Lines from the one containing "D*or small D*or" to the end of the entries below must be reproduced exactly, with both end lines kept and no other line added.
Top of Task inputs
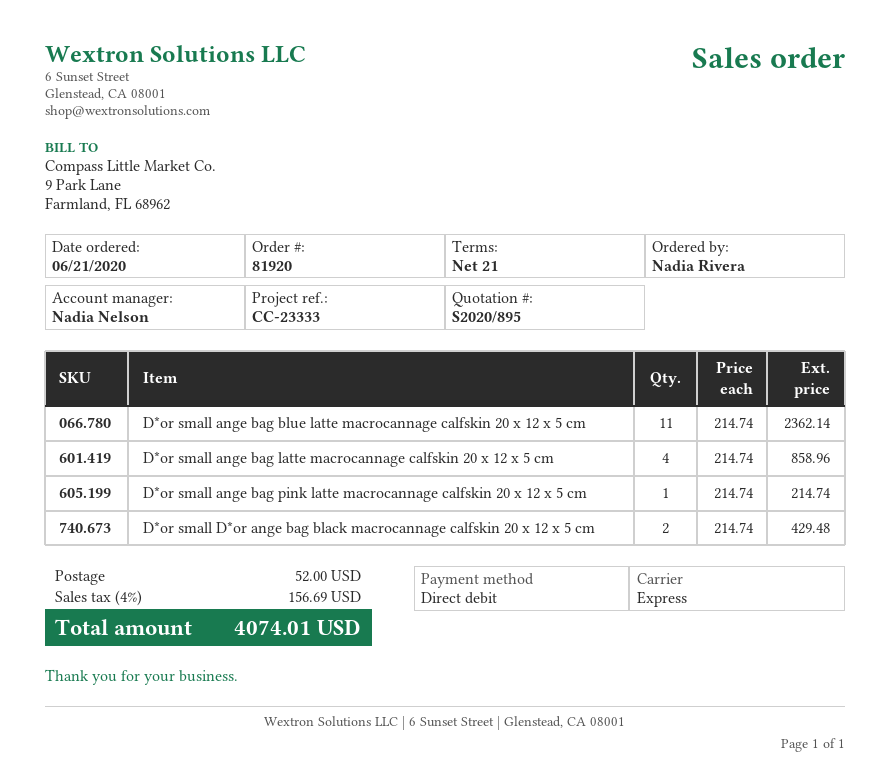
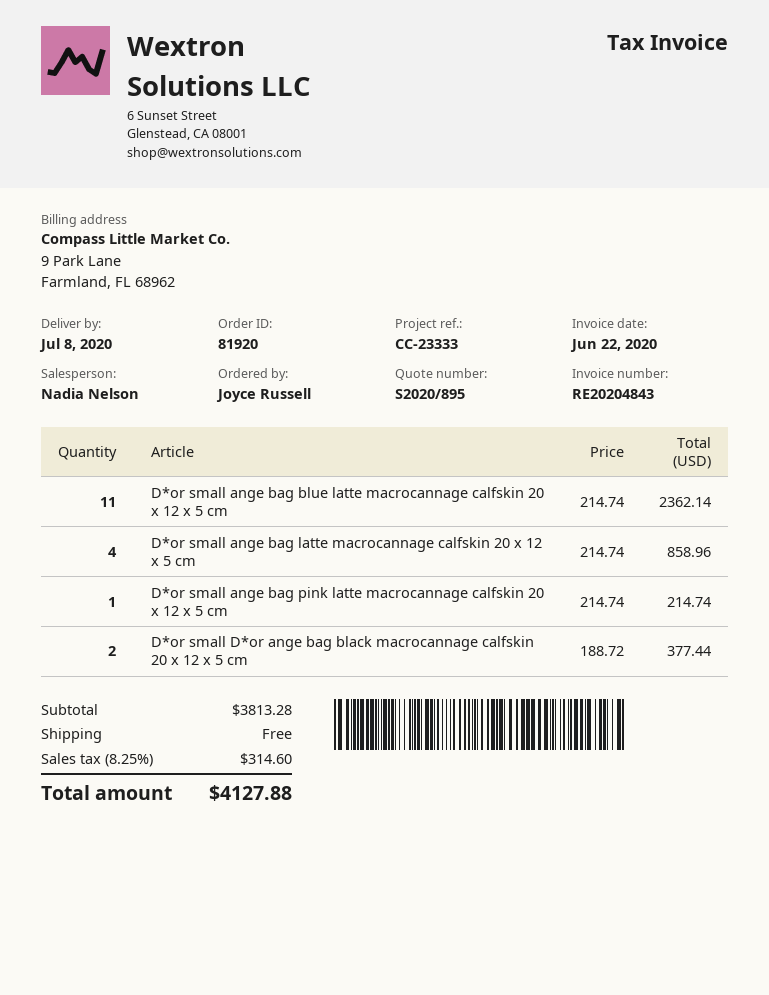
ordered by: Nadia Rivera -> Joyce Russell
D*or small D*or ange bag black macrocannage calfskin 20 x 12 x 5 cm: 2 x 214.74 = 429.48 -> 2 x 188.72 = 377.44
shipping: 52.00 -> 0.00
tax: 4% = 156.69 -> 8.25% = 314.60
total: 4074.01 -> 4127.88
Bottom of Task inputs
Output for this task>
D*or small D*or ange bag black macrocannage calfskin 20 x 12 x 5 cm: 2 x 214.74 = 429.48 -> 2 x 188.72 = 377.44
shipping: 52.00 -> 0.00
tax: 4% = 156.69 -> 8.25% = 314.60
total: 4074.01 -> 4127.88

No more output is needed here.